Grande, mas pode falhar

Cecilia Machado
Economista, professora da EPGE (Escola Brasileira de Economia e Finanças) da FGV
Economista, professora da EPGE (Escola Brasileira de Economia e Finanças) da FGV
A Evergrande ""gigante do setor imobiliário chinês que sacudiu os mercados na semana passado"" está em queda livre. A empresa, que acumula dívidas na ordem de US$ 309 bilhões, viu o valor de suas ações derreter em quase 90% desde o início ano.

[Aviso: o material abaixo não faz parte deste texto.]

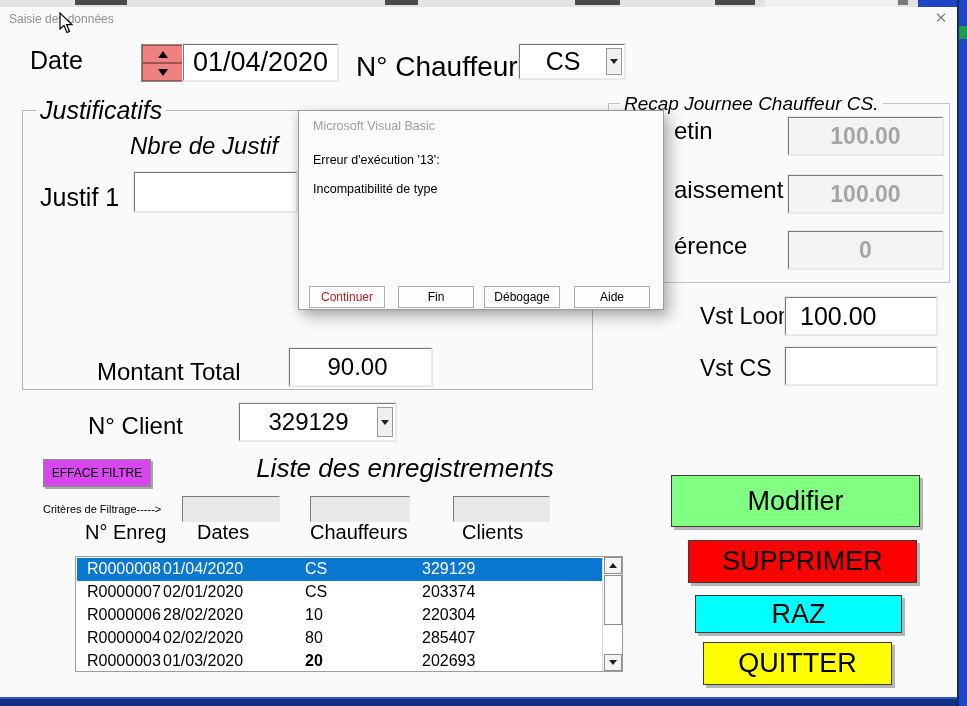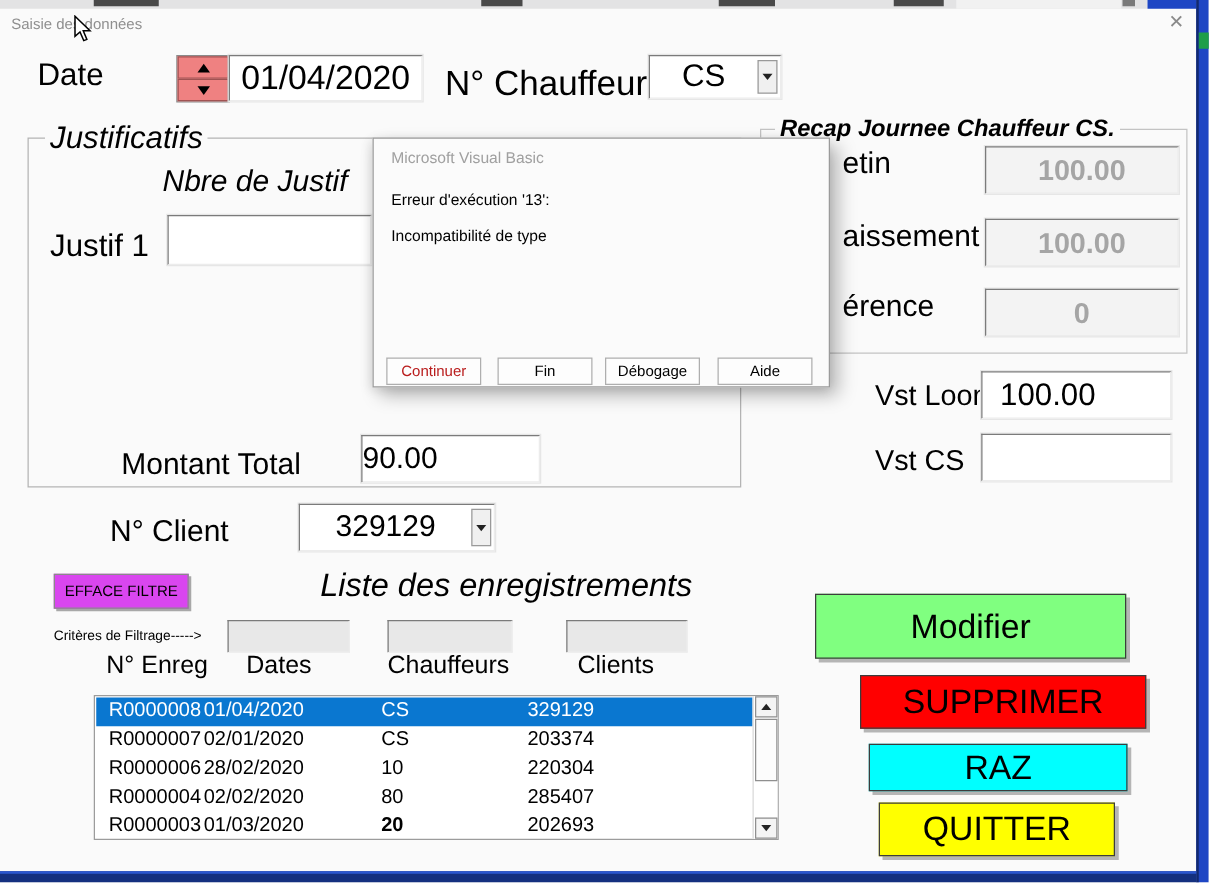"Recap Journee Chauffeur CS." div.abs { font-weight: bold -> none }
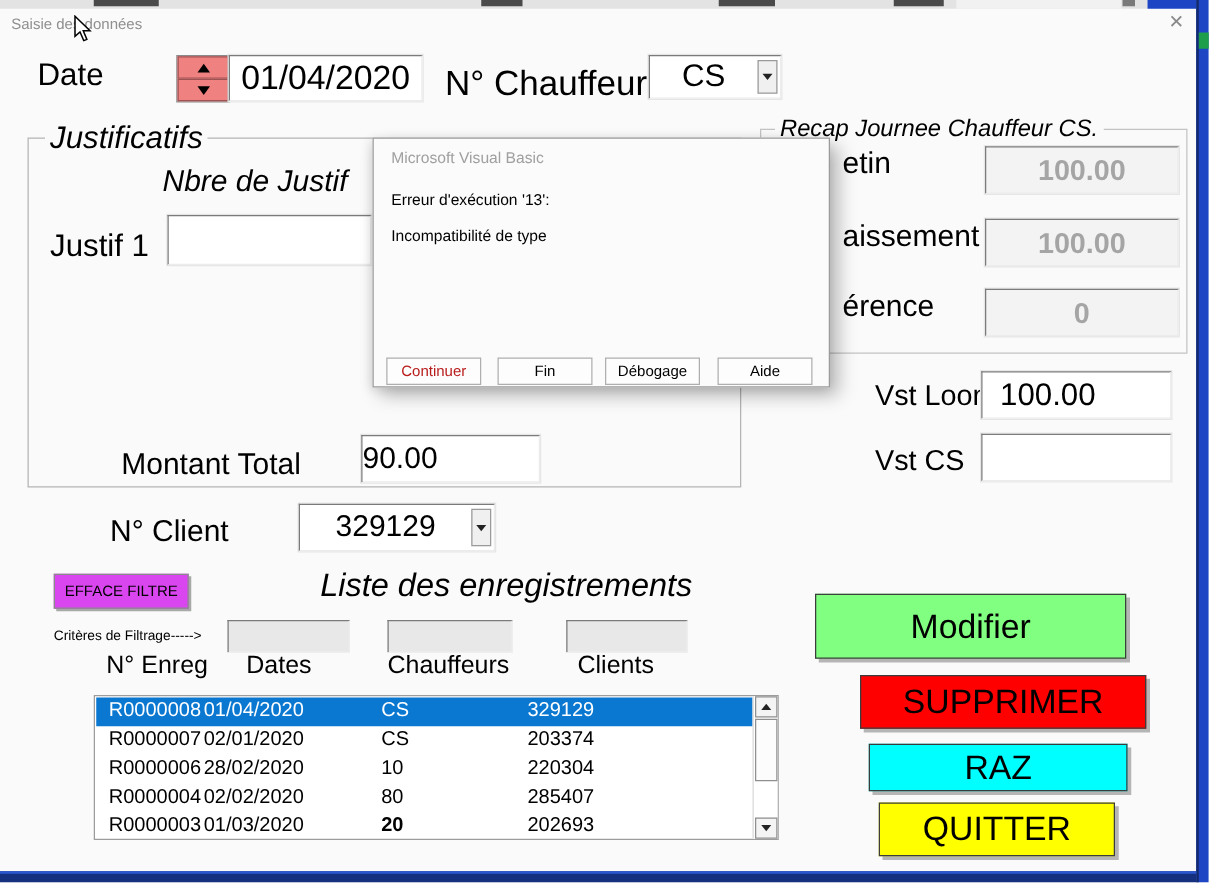"90.00" div.abs { text-align: left -> center }
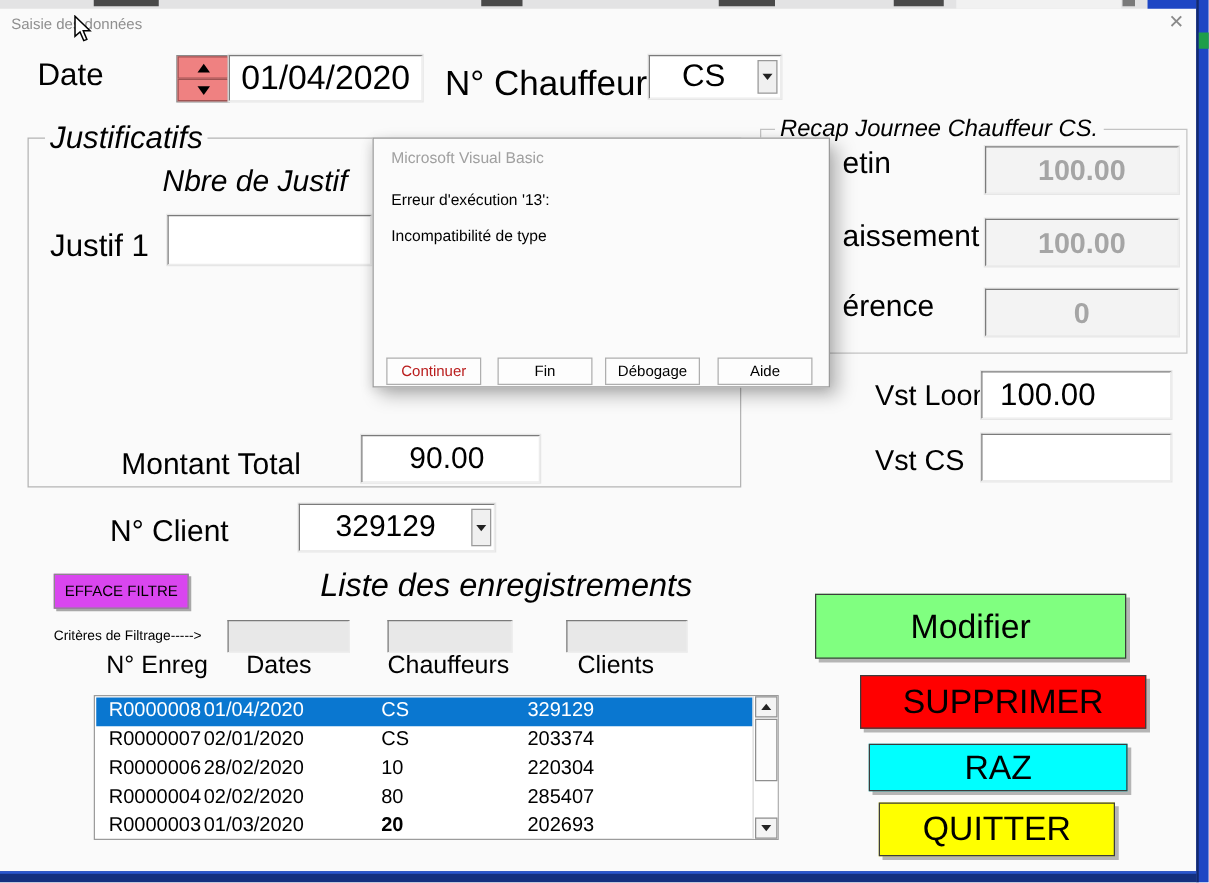"Modifier" .btn-modifier { left: 652px -> 671px }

Na superfície, o caso lembrou a grande crise de 2008-2009. O colapso da Lehman Brothers, banco que securitizava e negociava derivativos imobiliários, foi acompanhada por uma das maiores recessões vistas nos últimos tempos, com impactos que transbordaram para todo o sistema financeiro e para a economia real, resultando em desemprego elevado e persistente vários anos depois da crise. Para muitos, a atuação do governo americano à época foi falha. Algumas empresas seriam, por assim dizer, too big to fail (grandes demais para falhar).
Nada indica que este seja o caso da Evergrande que, diferentemente da Lehman, atua diretamente na construção e incorporação de imóveis e está pouco conectada ao setor bancário. Grande parte de sua dívida são pagamentos à fornecedores e obrigações com clientes. A exposição do setor financeiro à Evergrande é pequena, e o colapso da empresa aumenta em muito pouco o estoque de empréstimos inadimplentes dos bancos.
Não é de hoje que o governo chinês sinaliza pouca tolerância à especulação no mercado imobiliário. O aquecimento do setor já vinha sendo combatido via controle de preços, rigidez nos financiamentos e limites nas quantidades compradas. No ano passado, o governo instituiu um conjunto de regras que restringe o financiamento das empresas no setor, as três linhas vermelhas, atingindo em cheio a Evergrande, que se encontrava enormemente alavancada. O que se viu na semana passada nada mais foi que um reflexo imediato das regras que o próprio governo criou para desaquecer o setor.
Seria surpreendente que a esta altura do campeonato houvesse um resgate da Evergrande por parte do governo, dado os objetivos de Pequim para o setor. Mas há outros motivos para esperar alguma preocupação.
Cerca de 2 milhões de pessoas ainda não receberam os imóveis que compraram, e as soluções costuradas devem envolver alguma ordem de prioridade entre os credores, ou mesmo a participação das demais construtoras na finalização dos empreendimentos inacabados.
O governo chinês não deu maiores detalhes sobre como irá atuar, mas o setor imobiliário está em xeque: seja como coparticipante nas perdas, seja via aumento dos custos de captação. Um eventual calote em dívidas securitizadas da Evergrande representa um aumento nos custos de financiamento do setor como um todo, que continua sujeitas às mesmas três linhas vermelhas que deixaram a Evergrande sem saída na rolagem de suas dívidas.
O episódio sinaliza tempos difíceis para o setor imobiliário chinês, que corresponde à cerca de 30% do PIB do país. Em resposta às orientações do governo, o setor finalmente se desaqueceu: em agosto a queda nas vendas foi de 15% (relativo ao mesmo mês do ano anterior). Os impactos são variados e alimentam considerações sobre desigualdade: enquanto cidades mais ricas sentem poucos efeitos do desaquecimento imobiliário, cidades menos desenvolvidas experimentam queda que chega a ser três vezes maior. Como parte da riqueza dos chineses está em imóveis, o desaquecimento do setor e a queda dos preços impacta diretamente o valor dos ativos das famílias.
É possível que o colapso da Evergrande não seja apenas um evento isolado, e os ventos podem ser de mudanças com relação as regras de Pequim para o setor. Uma deterioração muito rápida do setor imobiliário vem acompanhado por riscos sociais que o governo chinês precisará equacionar.